Gaps in Evaluation methods in development, and what innovations might address these gaps
Please join us for a morning of talks and a discussion addressing the “Gaps in Evaluation methods in development, and what innovations might address these gaps”. Refreshments will be provided.
The speakers (Audrey Prost, Nancy Cartwright, and Macartan Humphreys) are leaders in the fields of political science, philosophy of science, and social science, and will be presenting their perspectives on this issue. Short biographies are included below.
Audrey Prost
9:30 – 10:30 am
Using mixed methods to evaluate the effects of scaling up participatory women’s groups for maternal and newborn health in rural India
This talk will describe the use of mixed and multiple methods to evaluate the effects of participatory women’s groups to improve maternal and newborn health across the State of Jharkhand, in eastern India. We will use this case study to outline key challenges faced when mixing methods, and discuss the practical and epistemological implications of solutions suggested by the MRC guidance for process evaluation, Program Impact Pathways adepts, and approaches to mixed methods synthesis.
Bio: Audrey works at UCL’s Institute for Global Health and in close collaboration with the Indian civil society organisation Ekjut. Together they have conducted two large cluster randomised controlled trials of participatory women’s groups to improve maternal and newborn health in largely tribal areas of Jharkhand and Odisha, eastern India. The Ekjut trial, which was published in the Lancet in 2010, won the Society for Clinical Trial’s Award of ‘Trial of the Year’ in March 2011. Audrey, Ekjut, and the Public Health Foundation of India now collaborate on CARING, an MRC/Wellcome Trust/DFID-funded trial testing a community intervention with participatory women’s groups and home visits to improve the growth of children under two in Jharkhand and Odisha. Audrey is also an associate editor of Trials, and interested in the design and analysis of trials of complex social interventions.
Nancy Cartwright
10:45 – 11:45 am
Intervention-centring, Context-centring: Two approaches, two sets of method gaps
The intervention-centred approach to predicting policy effectiveness pictures successful policies as having something like an internal capability to produce the outcome if only circumstances are right. The big question then is, ‘When are circumstances right?’ Hence the current emphasis on ‘What works when and where?’ The problem is that we don’t know how to answer this question. For instance subgroup analysis can’t do the job. That’s not because it is open to data mining nor because it cannot establish causality; rather, it is looking to identify moderator variables for the theory of change, whereas what’s needed is to identify what systems will afford the intervention/outcome process envisaged in the theory of change. The context-centred approach essentially requires the building of a local causal model. Although there may be much discipline-specific expertise at this, there is little general guidance for how to build such models, for how to categorise the variety of different kinds of evidence that can bear on them, or for how to put the evidence together to arrive at an overall judgment.

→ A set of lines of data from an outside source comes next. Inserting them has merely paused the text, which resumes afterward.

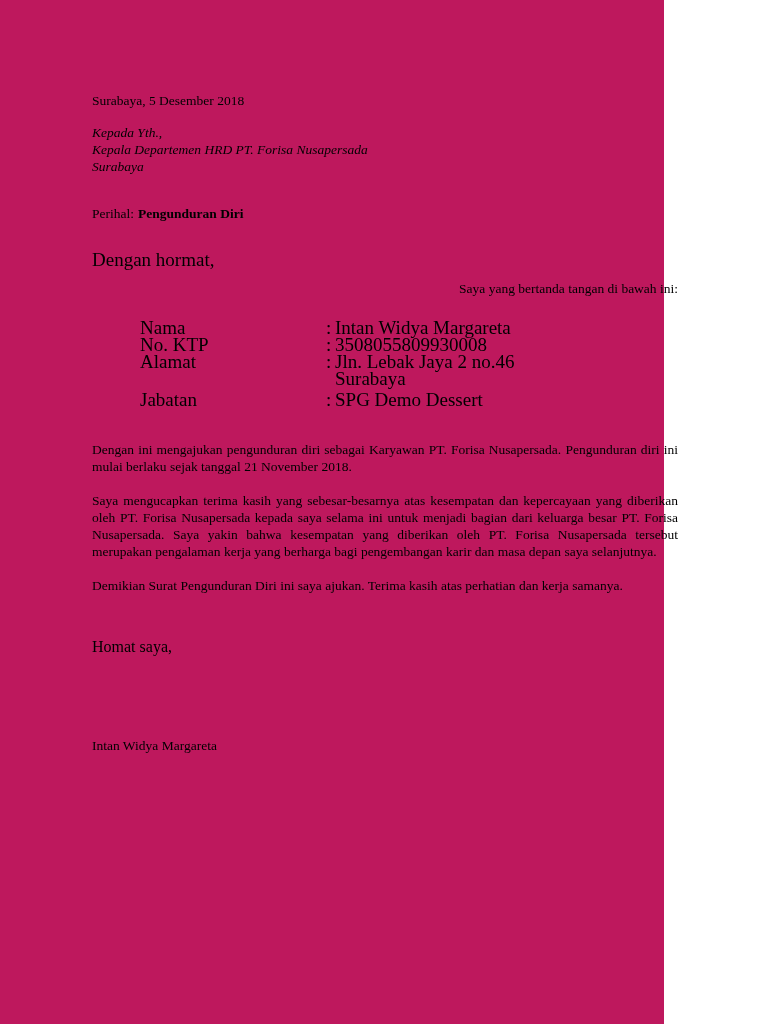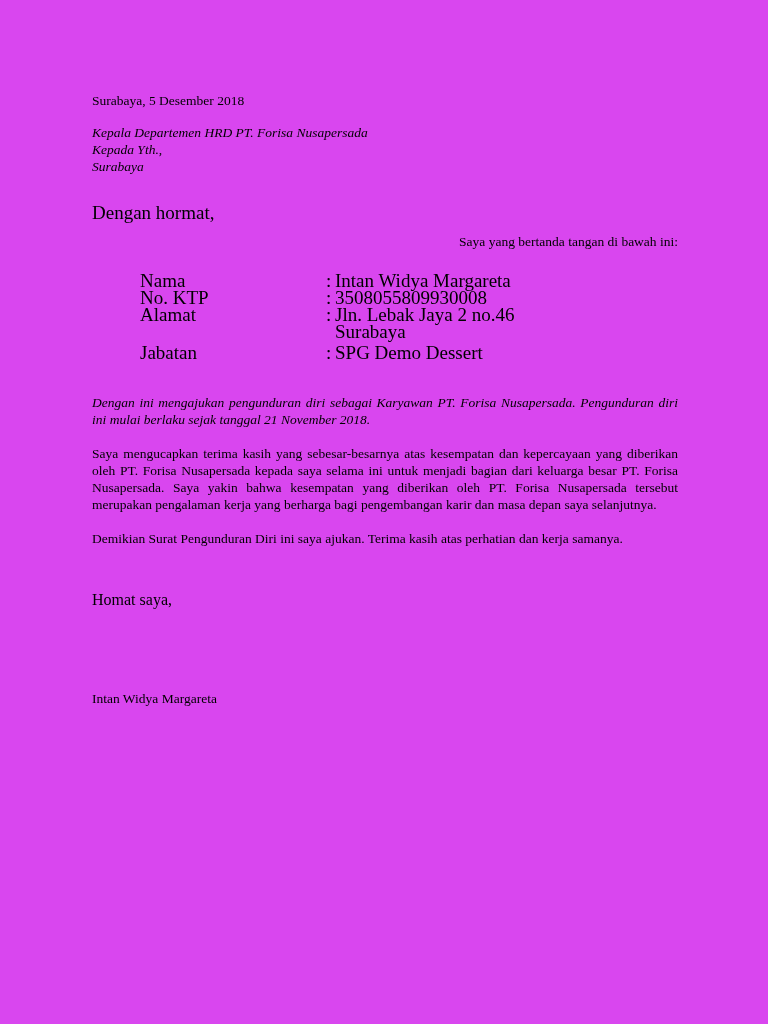--- a/index.html
+++ b/index.html
@@ -22,9 +22,9 @@
     position: absolute;
     top: 0;
     left: 0;
-    width: 768px;
+    width: 664px;
     height: 1024px;
-    background: #d946ef;
+    background: #be185d;
   }
 
   

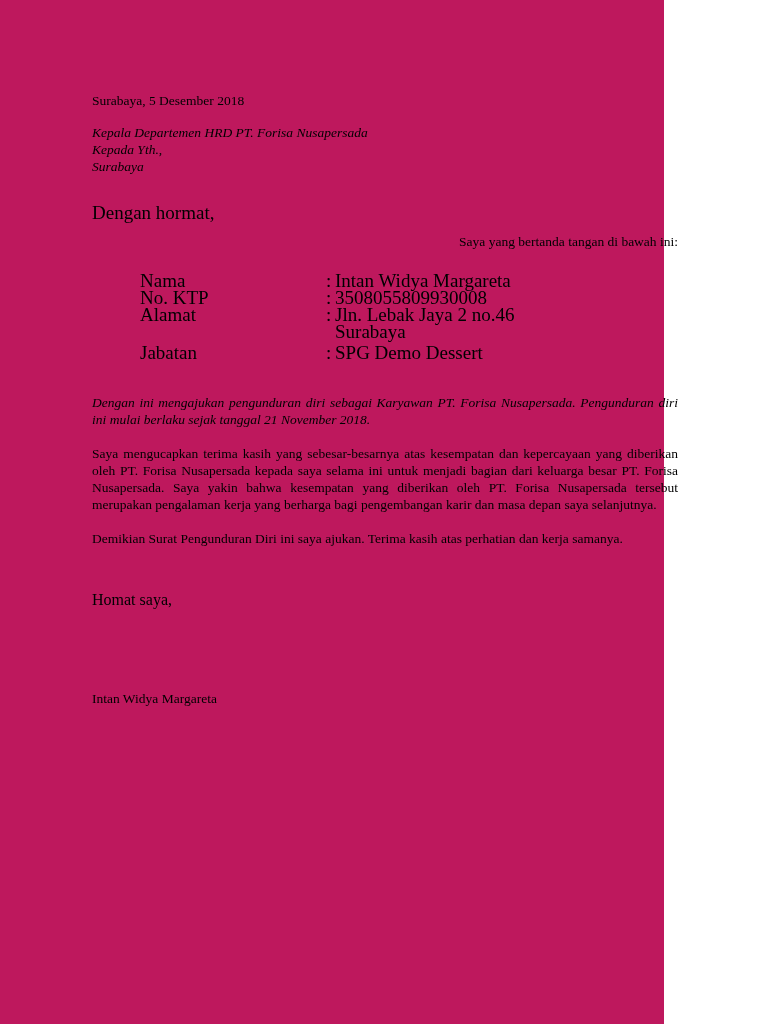--- a/index.html
+++ b/index.html
@@ -120,8 +120,8 @@
     <div class="date-line">Surabaya, 5 Desember 2018</div>
 
     <div class="recipient">
+      <div>Kepada Yth.,</div>
       <div>Kepala Departemen HRD PT. Forisa Nusapersada</div>
-      <div>Kepada Yth.,</div>
       <div>Surabaya</div>
     </div>
 

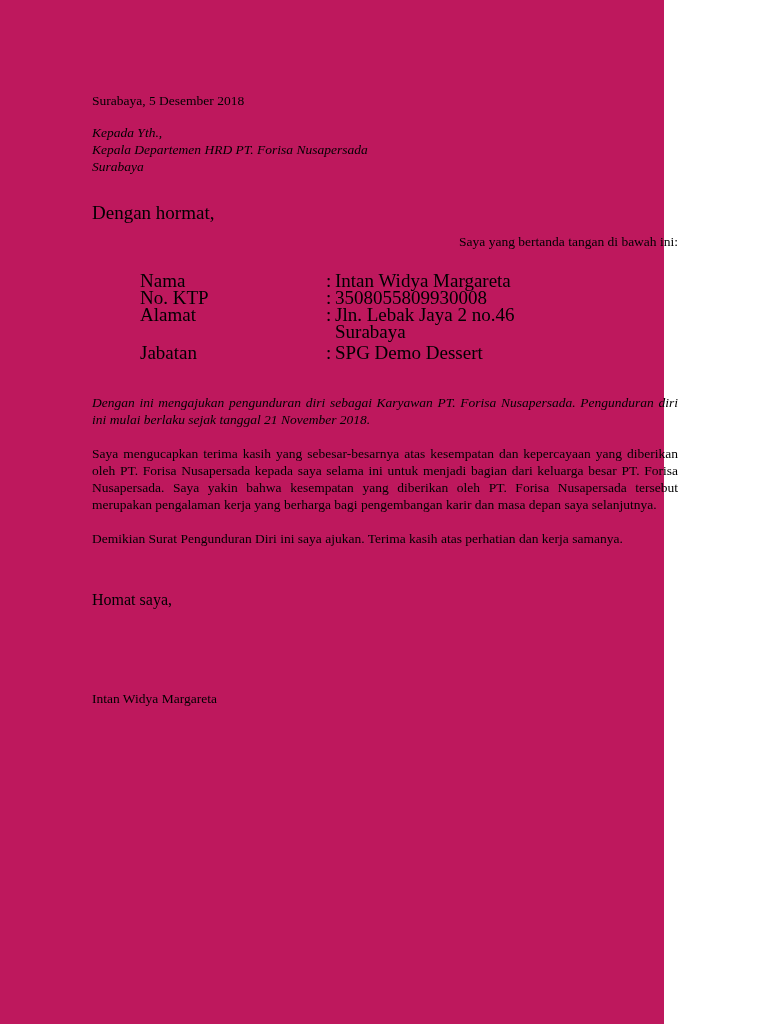--- a/index.html
+++ b/index.html
@@ -125,6 +125,9 @@
       <div>Surabaya</div>
     </div>
 
+    <div class="subject">
+      <span class="subject-label">Perihal:</span><span class="subject-value">Pengunduran Diri</span>
+    </div>
 
     <div class="greeting">Dengan hormat,</div>
 

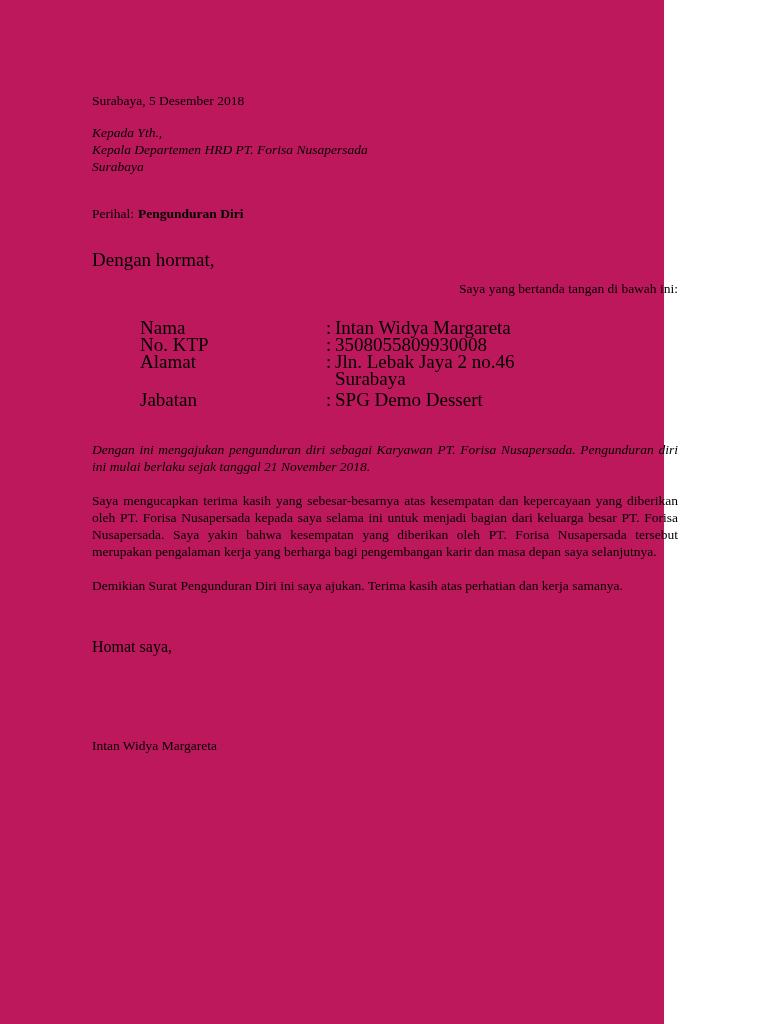--- a/index.html
+++ b/index.html
@@ -96,7 +96,7 @@
     text-align: justify;
     text-justify: inter-word;
   }
-  .body-para.first { margin-top: 33px; font-style: italic; }
+  .body-para.first { margin-top: 33px; }
 
   .closing {
     margin-top: 44px;

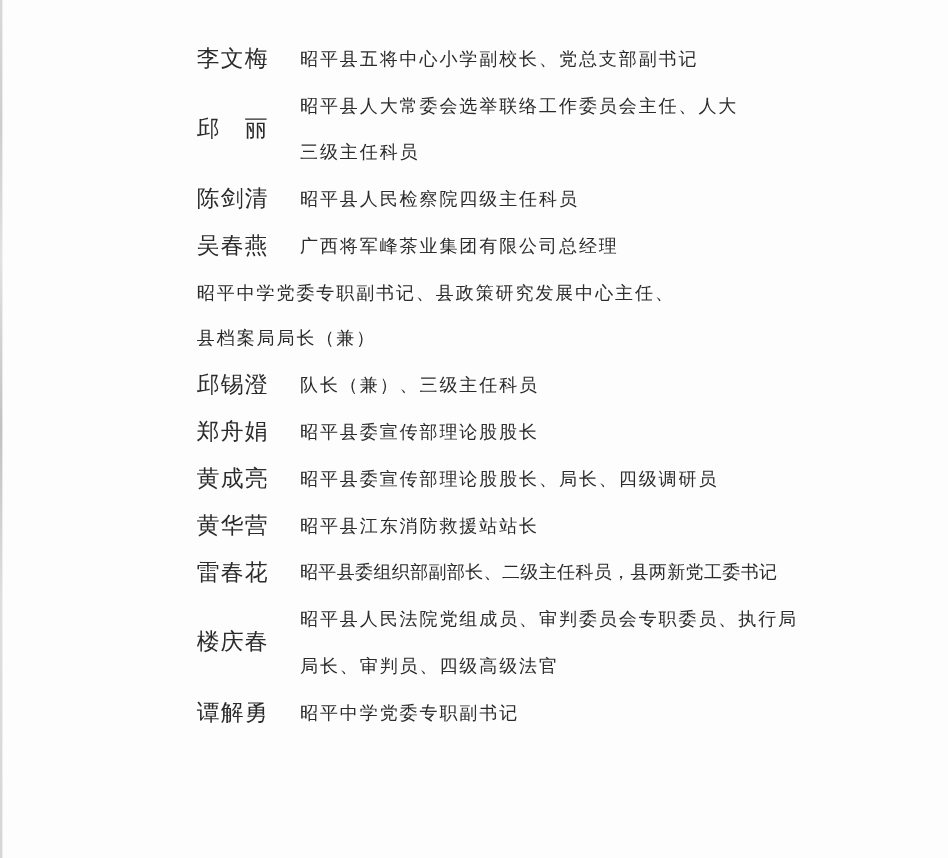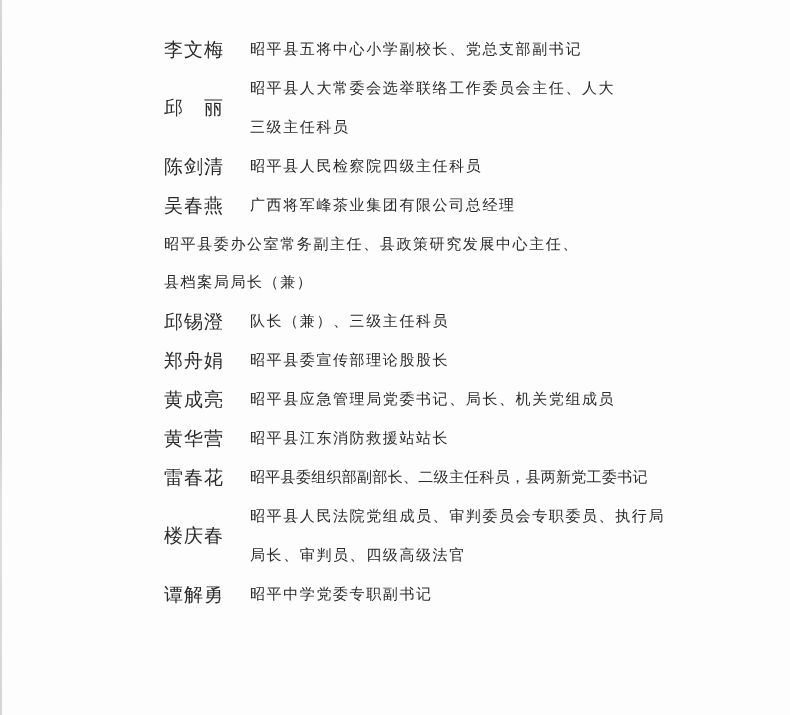--- a/index.html
+++ b/index.html
@@ -87,7 +87,7 @@
   </div>
   <div class="entry">
     <div class="duty">
-      <span class="ln">昭平县委办公室常务副主任、县政策研究发展中心主任、</span>
+      <span class="ln">昭平中学党委专职副书记、县政策研究发展中心主任、</span>
       <span class="ln">县档案局局长（兼）</span>
     </div>
   </div>

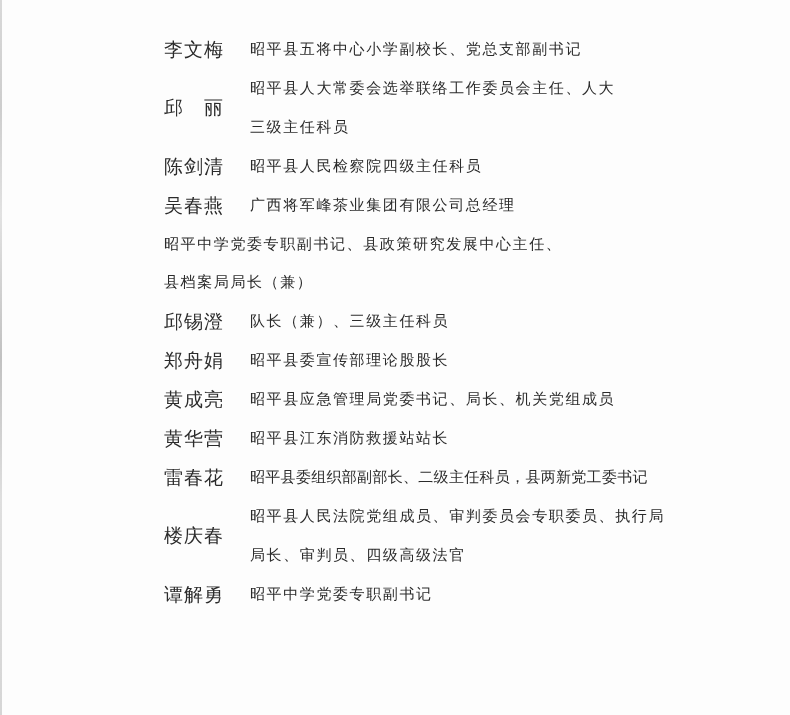--- a/index.html
+++ b/index.html
@@ -106,7 +106,7 @@
   <div class="entry">
     <div class="name">黄成亮</div>
     <div class="duty">
-      <span class="ln">昭平县应急管理局党委书记、局长、机关党组成员</span>
+      <span class="ln">昭平县委宣传部理论股股长、局长、四级调研员</span>
     </div>
   </div>
   <div class="entry">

Bio: Nancy Cartwright is Professor of Philosophy at the Department of Philosophy, University of Durham and at the University of California, San Diego (UCSD). Her research interests include philosophy and history of science (especially physics and economics), causal inference, causal powers, scientific emergence and objectivity and evidence, especially for evidence-based policy [EBP]. Her current work, for the project ‘Knowledge for Use’ [K4U], investigates how to use scientific research results for better policies. She is a member of the UK voluntary research network Policy Insight, which ‘aims to develop a new methodology for policy formulation, deliberation, evaluation and choice.’ She has worked with others on projects in this area on education, child protection and international development.
Macartan Humphreys
11:45 – 12:45 pm
Mixing Methods: a Bayesian Approach
This talk will present a new approach to multi-method research that generates learning from quantitative and qualitative evidence. The method uses a Bayesian framework to allow causal inferences from combinations of correlational and process-level observations. In addition to posterior estimates of causal effects, the framework updates confidence in the assumptions underlying the model. The approach will be illustrated with applications to substantive issues in political science. Finally, there will be a demonstration of how the framework can yield guidance on multi-method research design.
Bio: Macartan works on the political economy of development and formal political theory. Ongoing research focuses on post-conflict development, ethnic politics, political authority and leadership, and democratic development with a current focus on the use of field experiments to study democratic decision-making in post-conflict and developing areas. He has worked in Chad, Ghana, Haiti, Indonesia, Liberia, Mali, Sao Tome and Principe, Sierra Leone, Senegal, Uganda, and elsewhere. He is a former Trudeau fellow and scholar of the Harvard Academy, a research fellow at the WZB Berlin, the Executive Director of the Experiments in Governance and Politics research network and a Professor of Political Science at Columbia University.